• **SOURCE DATA**:
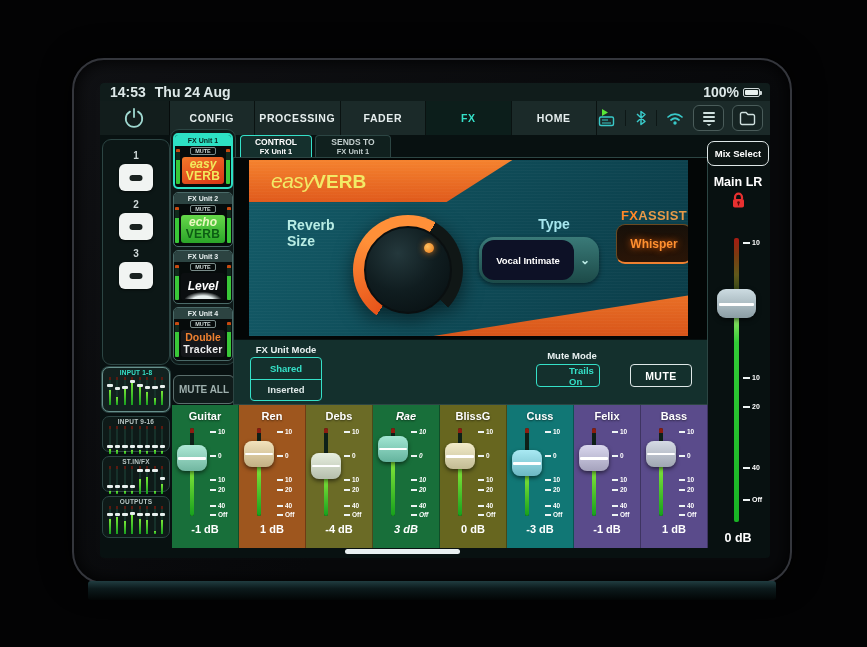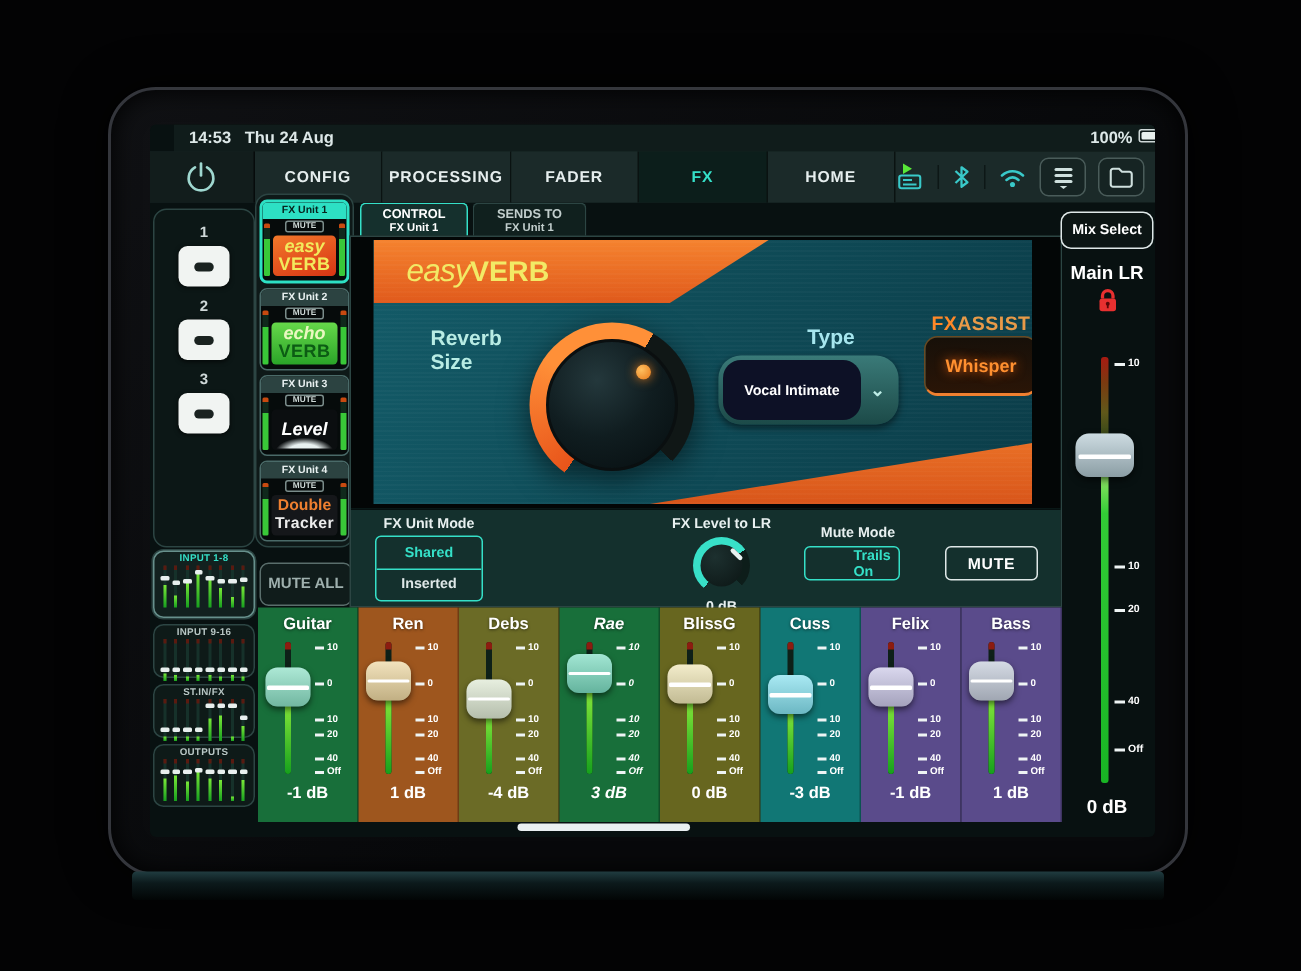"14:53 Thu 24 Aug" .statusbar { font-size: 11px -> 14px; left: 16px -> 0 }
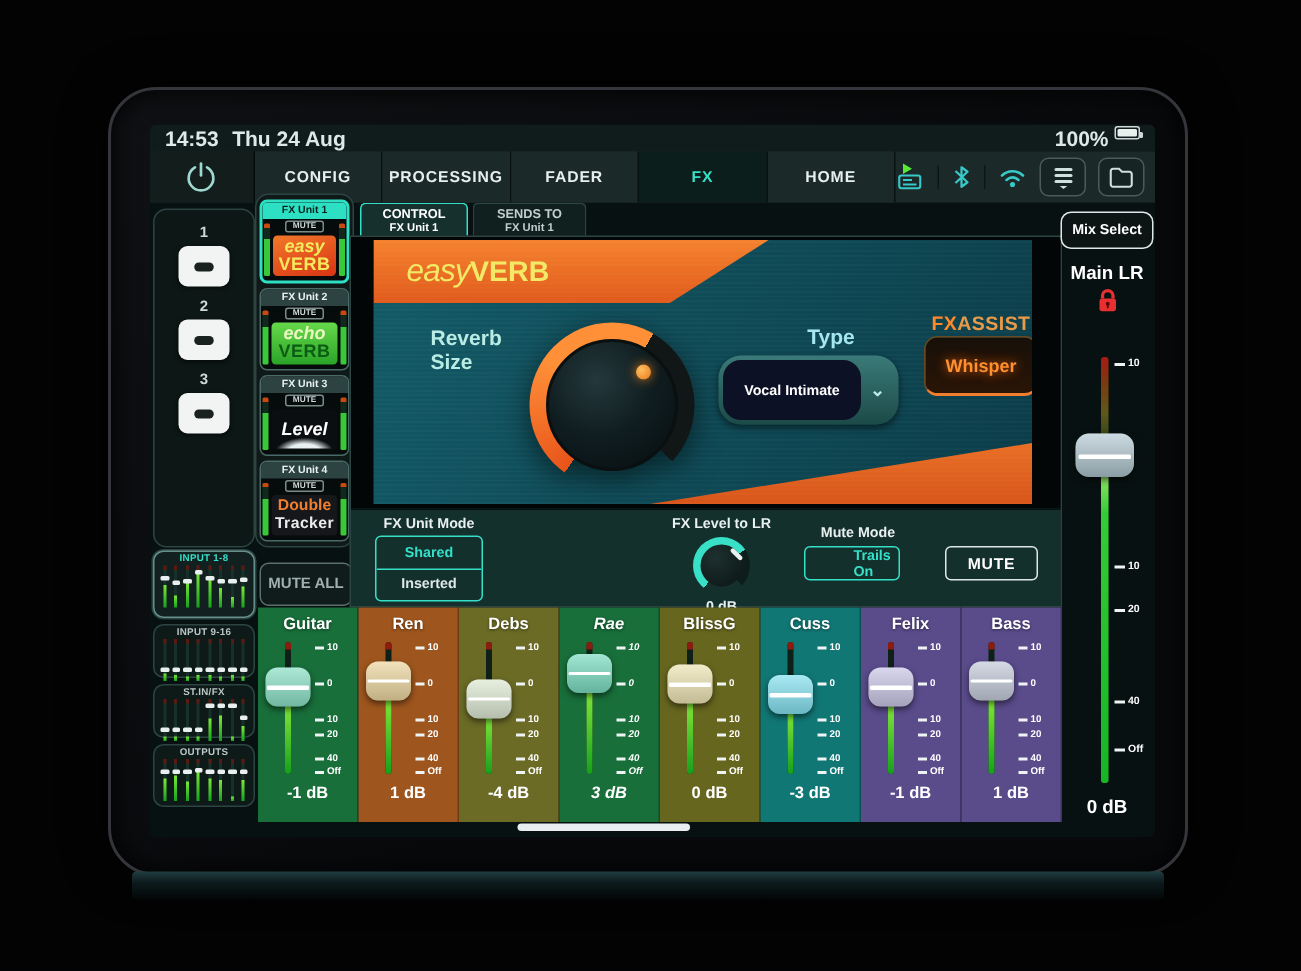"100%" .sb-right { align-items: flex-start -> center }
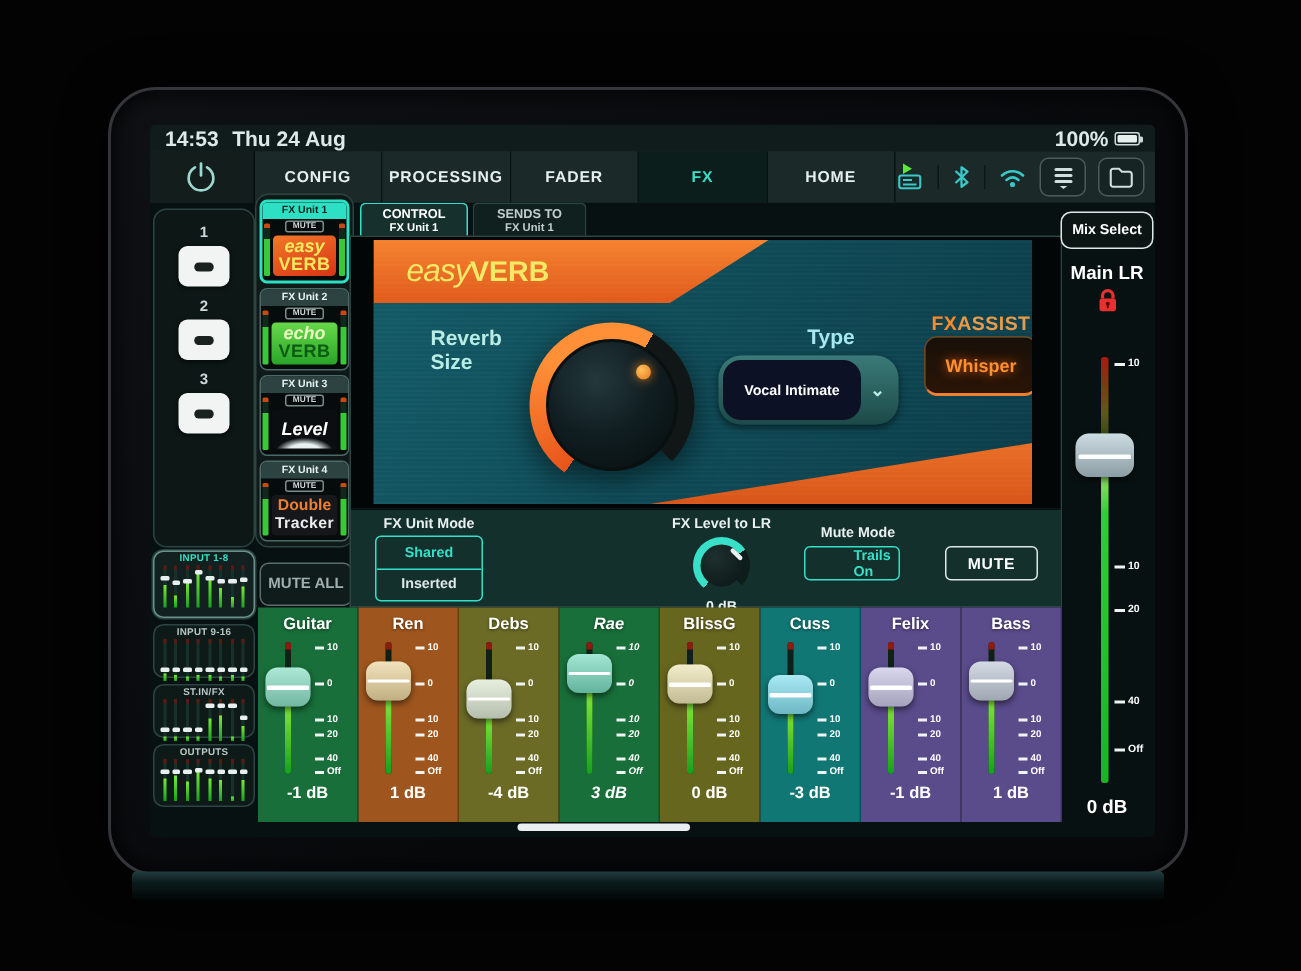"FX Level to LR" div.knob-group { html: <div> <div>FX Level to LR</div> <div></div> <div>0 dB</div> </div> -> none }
* * *
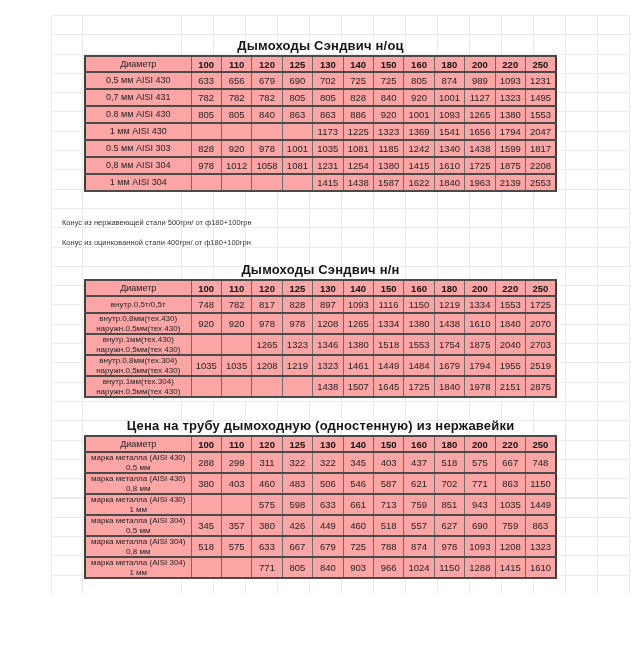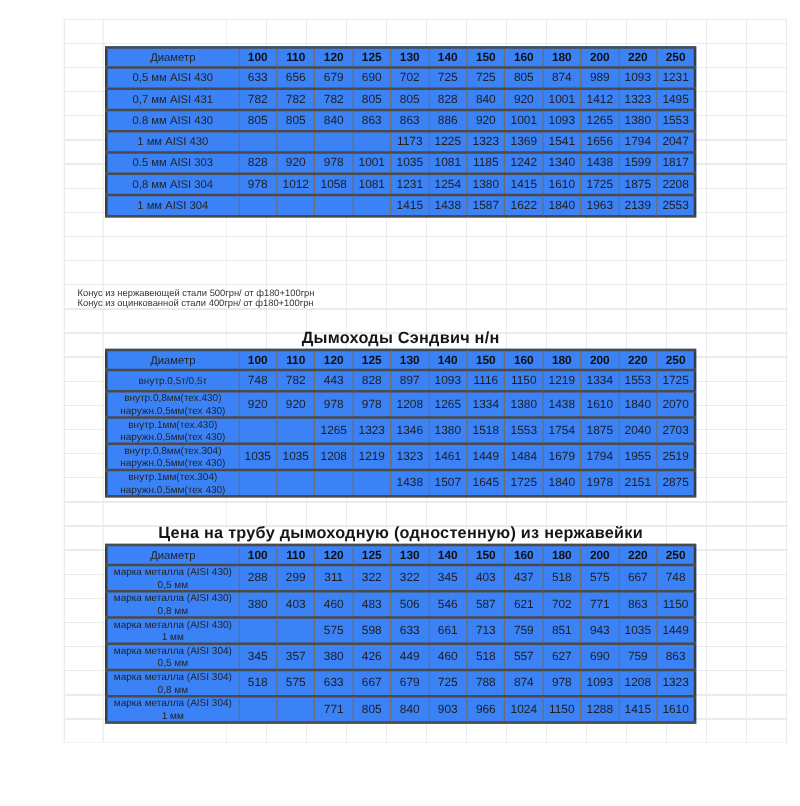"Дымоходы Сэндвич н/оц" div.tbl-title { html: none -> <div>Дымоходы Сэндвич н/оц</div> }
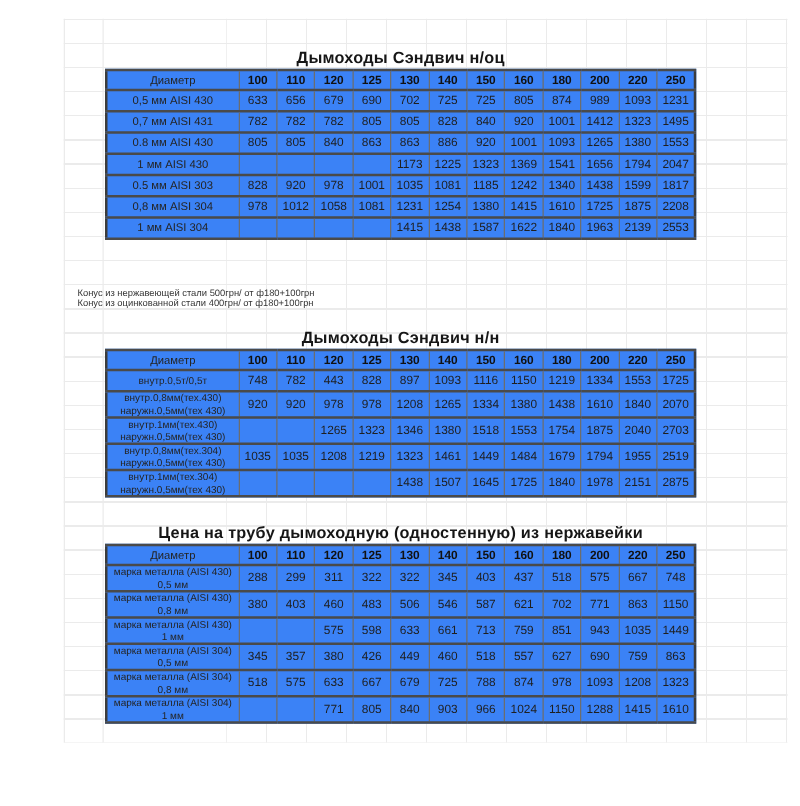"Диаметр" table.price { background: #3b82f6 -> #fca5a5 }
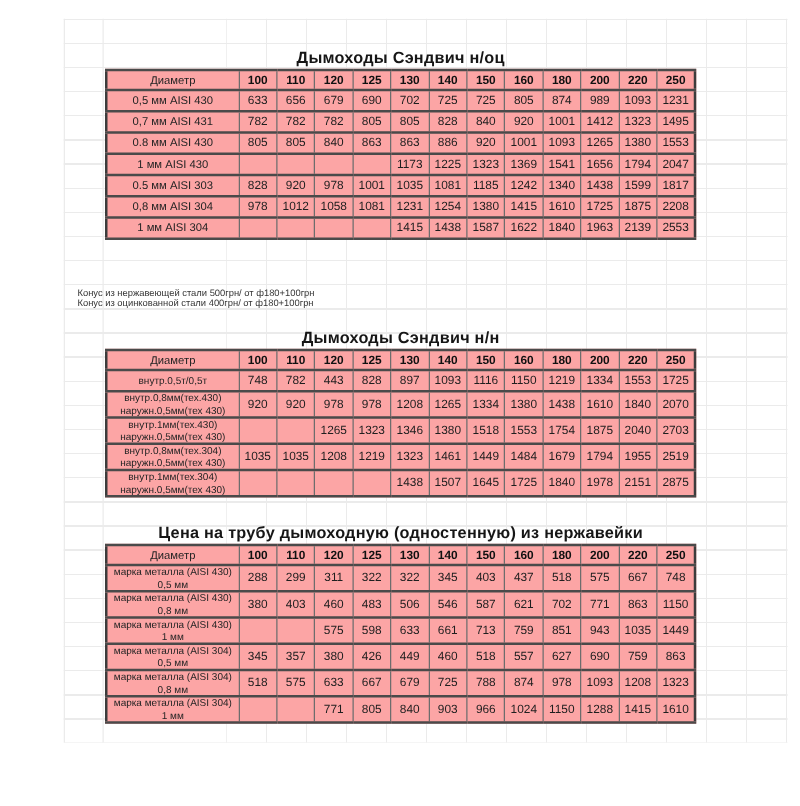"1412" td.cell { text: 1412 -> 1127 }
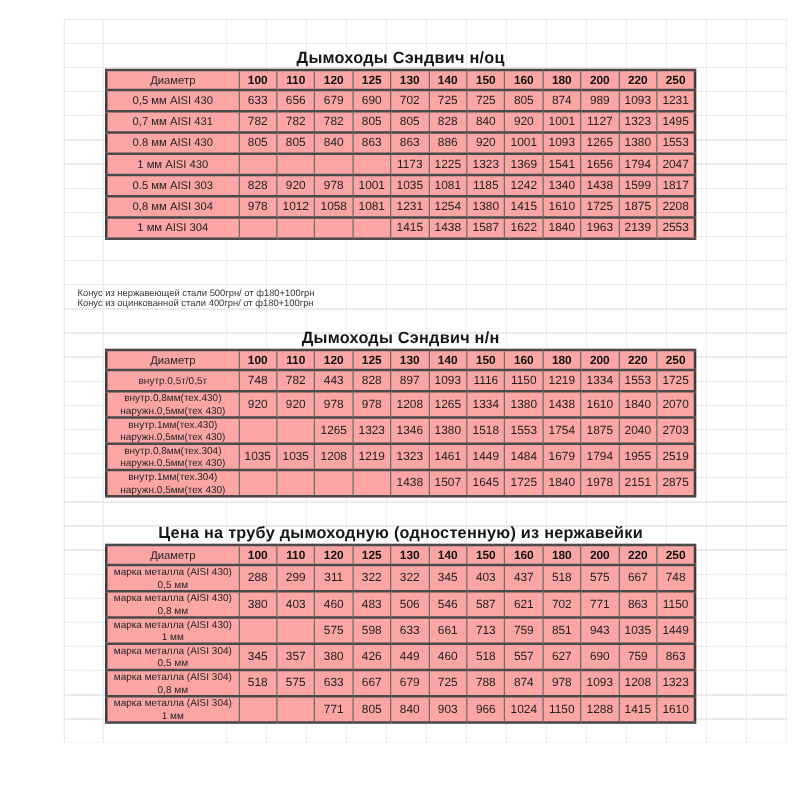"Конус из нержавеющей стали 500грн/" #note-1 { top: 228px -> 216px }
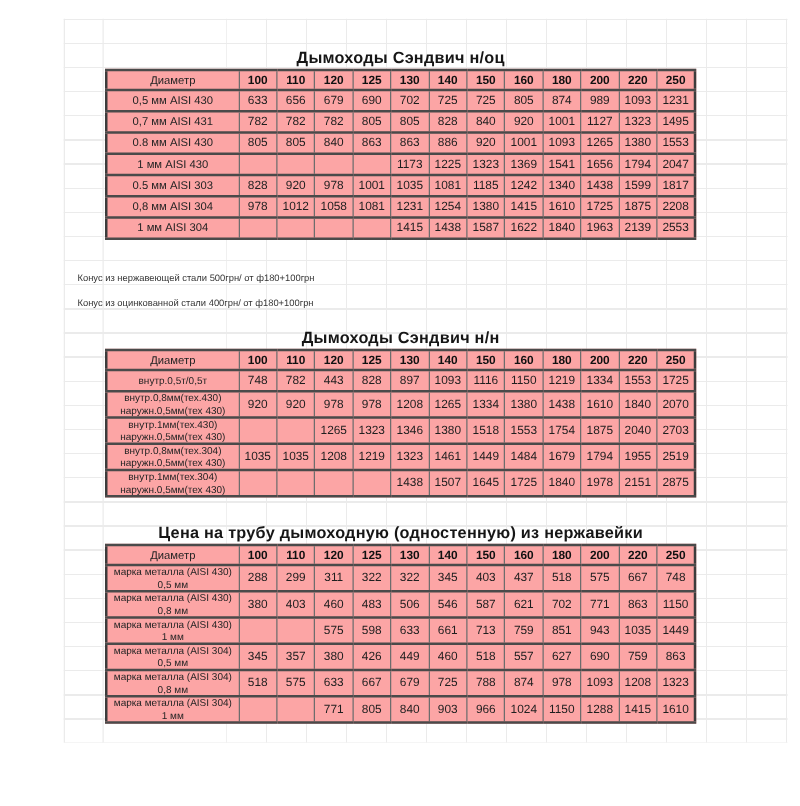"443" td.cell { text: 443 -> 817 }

• **ASSIGNMENT**: From the data above, retype only the lines starting with the line with "html: none ->" and going on through the line with "text: 1412 ->", exactly, leaving out the pictures.

• **OUTPUT FOR THIS TASK**:
"Дымоходы Сэндвич н/оц" div.tbl-title { html: none -> <div>Дымоходы Сэндвич н/оц</div> }
"Диаметр" table.price { background: #3b82f6 -> #fca5a5 }
"1412" td.cell { text: 1412 -> 1127 }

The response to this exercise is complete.